Sermons

Summary: The Christian faith is only as certain as the Bible is trustworthy. If the Bible isn’t true, then people who call themselves Christians would have no truth to stand on—their faith would be worthless.

“I will never forget your precepts,

For by them you have given me life.” (Psalm 119:93 NKJV)

Unshakable faith begins with the Bible.

The Christian faith is only as certain as the Bible is trustworthy. If the Bible isn’t true, then people who call themselves Christians would have no truth to stand on—their faith would be worthless.

Is your faith based on truth? How can you know for sure?

For hundreds of years people who reject Christianity have attacked the Bible. Their thinking goes like this: If they can prove that the Bible is not an accurate account of God’s work in history, they can then say it’s not true. If they can say the Bible isn’t true, they can then reject the claims that Jesus is God, that Jesus died on the cross for our sins, and that Jesus arose from the dead. If they can prove the Bible isn’t true, they can say Christians are just misguided people. If they can prove the Bible isn’t true, they can say Jesus’ resurrection—the most important event that Christianity is based on—never happened.

If they can prove it—but they can’t.

For hundreds of years the Bible’s critics—all of them—have failed. Still, they try.

The Da Vinci Code is one of the most recent efforts to cast doubt on the Bible’s truth. The best-selling novel by Dan Brown mixes historical fact with fiction to confuse people about the authenticity of the Bible, in particular the first four books of the New Testament that chronicle the life of Christ. These are called the Gospels, and the books are Matthew, Mark, Luke, and John. The author of The Da Vinci Code attacks the New Testament through a fictional main character, Leigh Teabing. Teabing is a royal historian who claims, “Almost everything our fathers taught us about Christ is false.”1

Teabing goes on to explain that it’s because at an important church meeting, the Council of Nicea in the year 325, Roman Emperor Constantine “commissioned and financed a new Bible” that “embellished” the Gospels to make Christ more godlike.

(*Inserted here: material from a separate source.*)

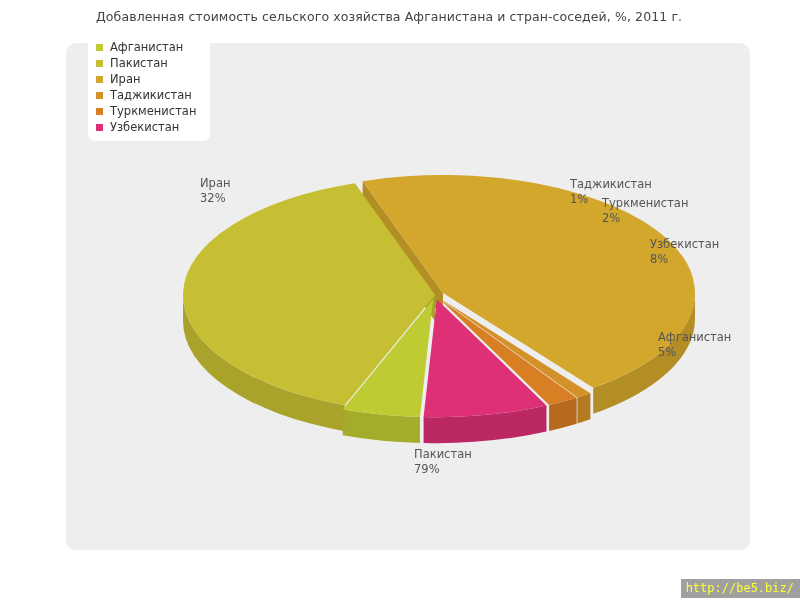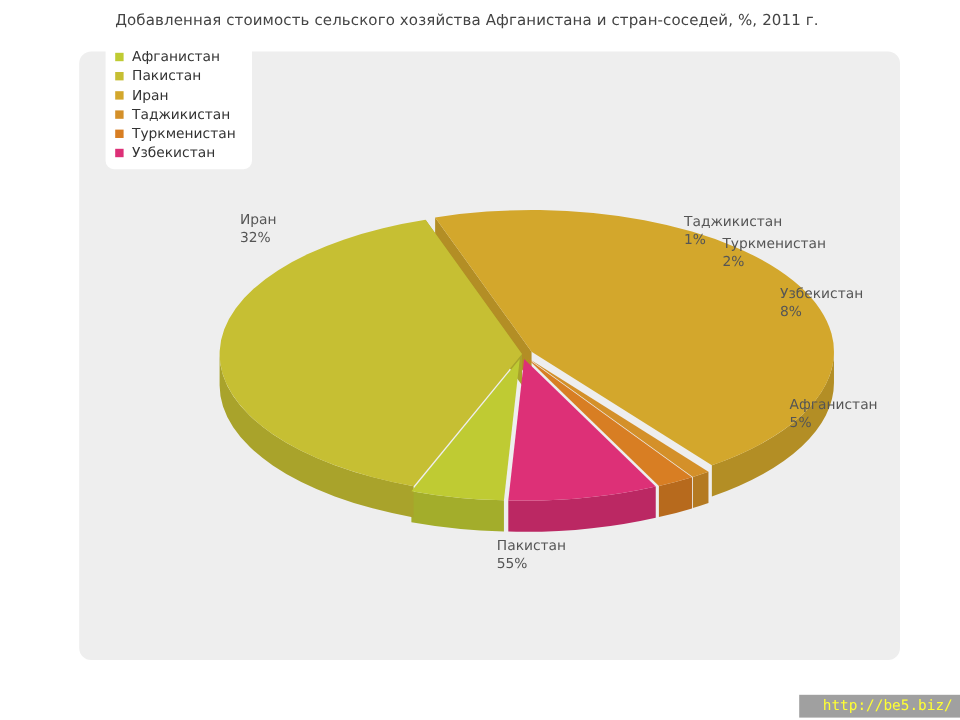"55%" span.pct { text: 55% -> 79% }
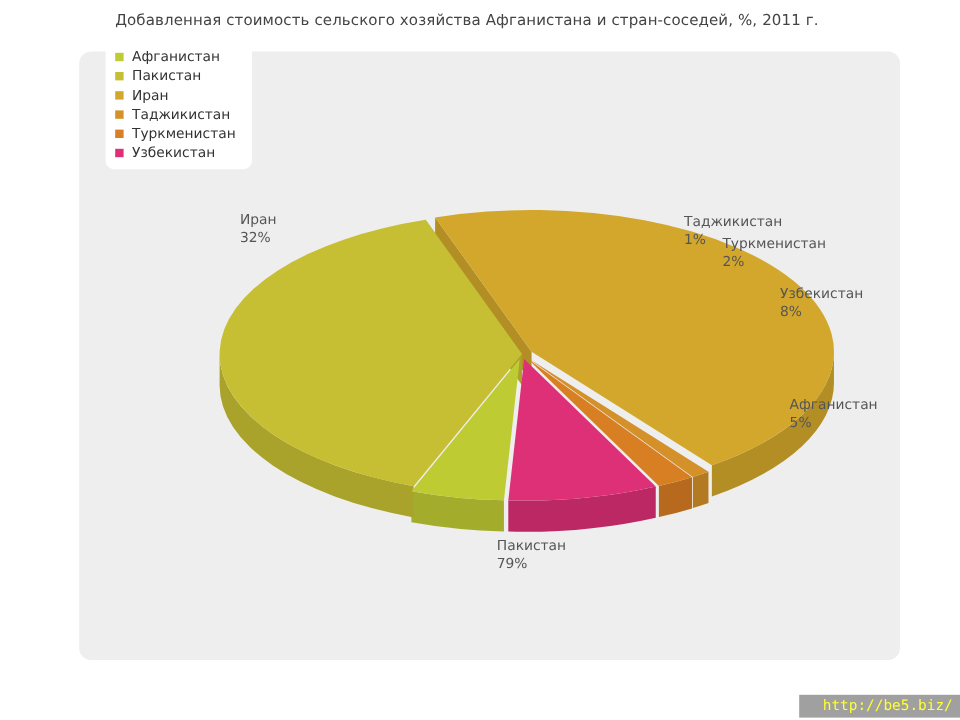"http://be5.biz/" .watermark { padding: 2px 6px 3px 20px -> 2px 6px 3px 5px }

Is The Da Vinci Code right? Did church leaders in A.D. 325 make up parts of the Gospels?

No, and no!

The Council of Nicea is an actual event in history, but there’s no evidence that church leaders agreed to change Scripture to fit a desired doctrine or teaching. On the contrary, at Nicea church leaders affirmed the clear teaching of the Gospels written more than two centuries earlier: Jesus Christ is God.

Since The Da Vinci Code was published, however, I’ve talked to many teens and adults who aren’t sure they can trust their Bible. They’re asking questions like “Is it true that man wrote the Bible hundreds of years after Jesus lived? Did people really fight over what the Bible was going to say? I mean, what if the things that ended up in the Bible weren’t what God really meant the Bible to say?”

Christians Believe That the Bible Was Written by God Through Men

To answer those questions and others like them, let’s start our discovery of Christianity’s core truths with what the Bible says about itself. In verse after verse, more than 3,000 in all, the Bible claims to be the actual words of God.

Here are two key references in the New Testament:

Above all, you must understand that no prophecy of Scripture came about by the prophet’s own interpretation. For prophecy never had its origin in the will of man, but men spoke from God as they were carried along by the Holy Spirit. (2 Peter 1:20-21)

“All Scripture is God-breathed and is useful for teaching, rebuking, correcting and training in righteousness.” (2 Timothy 3:16)

The Bible makes an impressive claim about itself—it says it is written by God through men. That’s what Bible scholars mean by inspiration. The Bible didn’t just plop down from heaven in a deluxe leather cover. Humans were very much involved, “carried along by the Holy Spirit,” said Peter, one of Jesus’ followers and a key leader of the church. Men wrote as God guided them, not making up their own message. The words they wrote were “God-breathed,” which is the meaning of “inspired.” All of Scripture is inspired, breathed out from the mouth of God, so to speak.

I used to think this meant that God dictated exactly what He wanted the Bible to say to the humans who diligently wrote it down word for word. But after a number of years of reading and studying all of Scripture, I know that’s not how most of the Bible was written.

Sometimes God did dictate exactly what to write, as when God gave Moses the exact wording of the Ten Commandments (Exodus 20) and even engraved the words on stone tablets (Exodus 32:16). Usually, however, the Bible displays a human and divine partnership—the Holy Spirit working through the writer’s personality and creativity to express the words of God.